Sachdev erklärte, wie schwer es sei, die Wirkung einzelner Technologien in einer Welt mit ständigem digitalen Input zu erfassen. Anderson ergänzte, dass heutige Generationen durch ihren lebenslangen Umgang mit Technik andere Auswirkungen erleben könnten. Früher mussten Menschen technische Geräte bewusst und aktiv bedienen – heute sind sie allgegenwärtig.
Benge hob hervor, dass die untersuchte Generation schon ein ausgereiftes Gehirn hatte, bevor sie mit Technologie in Berührung kam.
Geistige Aktivität und soziale Verbindung als Schutzfaktor
Die Ergebnisse stützen eher die Theorie der „kognitiven Reserve“. Diese besagt, dass geistig anspruchsvolle Aktivitäten im Leben zu höherer geistiger Stabilität im Alter führen. Sachdev erklärte, dass Technologie den Geist aktivieren könne. Zudem fördert digitale Kommunikation in manchen Fällen soziale Kontakte – und Einsamkeit gilt als Risikofaktor für Demenz.

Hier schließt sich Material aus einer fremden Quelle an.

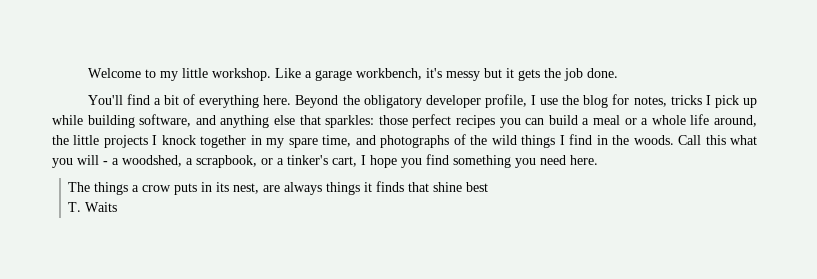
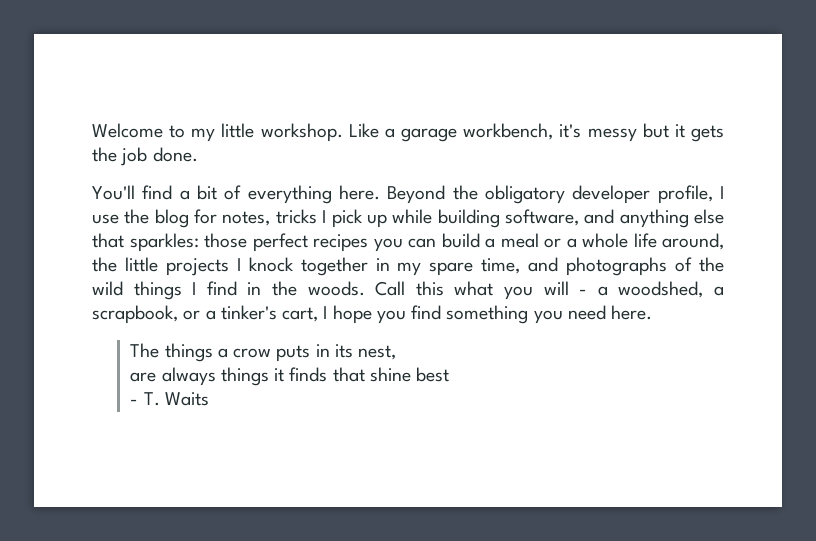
- The things a crow puts in its nest, are always things it finds that shine best
+ The things a crow puts in its nest,
+ are always things it finds that shine best
- T. Waits
+ - T. Waits

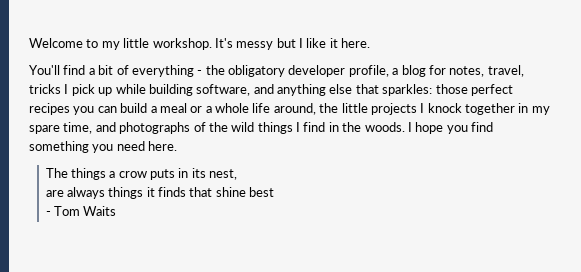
- Like a garage workbench, it's messy but it gets the job done.
+ It's messy but I like it here.
- You'll find a bit of everything here. Beyond the obligatory developer profile, I use the blog for notes, tricks I pick up while building software, and anything else that sparkles: those perfect recipes you can build a meal or a whole life around, the little projects I knock together in my spare time, and photographs of the wild things I find in the woods.
+ You'll find a bit of everything - the obligatory developer profile, a blog for notes, travel, tricks I pick up while building software, and anything else that sparkles: those perfect recipes you can build a meal or a whole life around, the little projects I knock together in my spare time, and photographs of the wild things I find in the woods.
- Call this what you will - a woodshed, a scrapbook, or a tinker's cart, I hope you find something you need here.
+ I hope you find something you need here.
- - T. Waits
+ - Tom Waits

Es ist auch denkbar, dass Menschen mit ohnehin höherer geistiger Leistungsfähigkeit häufiger Technik nutzen und deshalb bessere Werte zeigen.
Konkrete Handlungsempfehlungen für den Alltag lassen sich aus der Studie nicht ableiten, da Angaben zum Nutzungsverhalten fehlen. Doch Anderson sieht die Ergebnisse als Bestätigung dafür, dass ein gesunder Mix aus Aktivitäten besonders hilfreich ist.
Sachdev rät zu maßvollem Technikgebrauch. Die digitale Nutzung sollte Freude bringen, Verbindungen stärken, Kreativität fördern und geistig anregen. Bei Beschwerden wie Nacken- oder Augenproblemen sollte man die Bildschirmzeit überdenken.
„Zu viel von etwas ist nie gut“, sagte Sachdev. Man sollte Ziel und Dauer der Nutzung bewusst festlegen und entsprechend handeln.
Einige ältere Menschen meiden digitale Geräte aus Angst vor komplizierter Bedienung. Doch laut Scullin können sogar Menschen mit leichter Demenz den Umgang mit Technik lernen. Die damit verbundene Anstrengung stellt eine wertvolle geistige Herausforderung dar.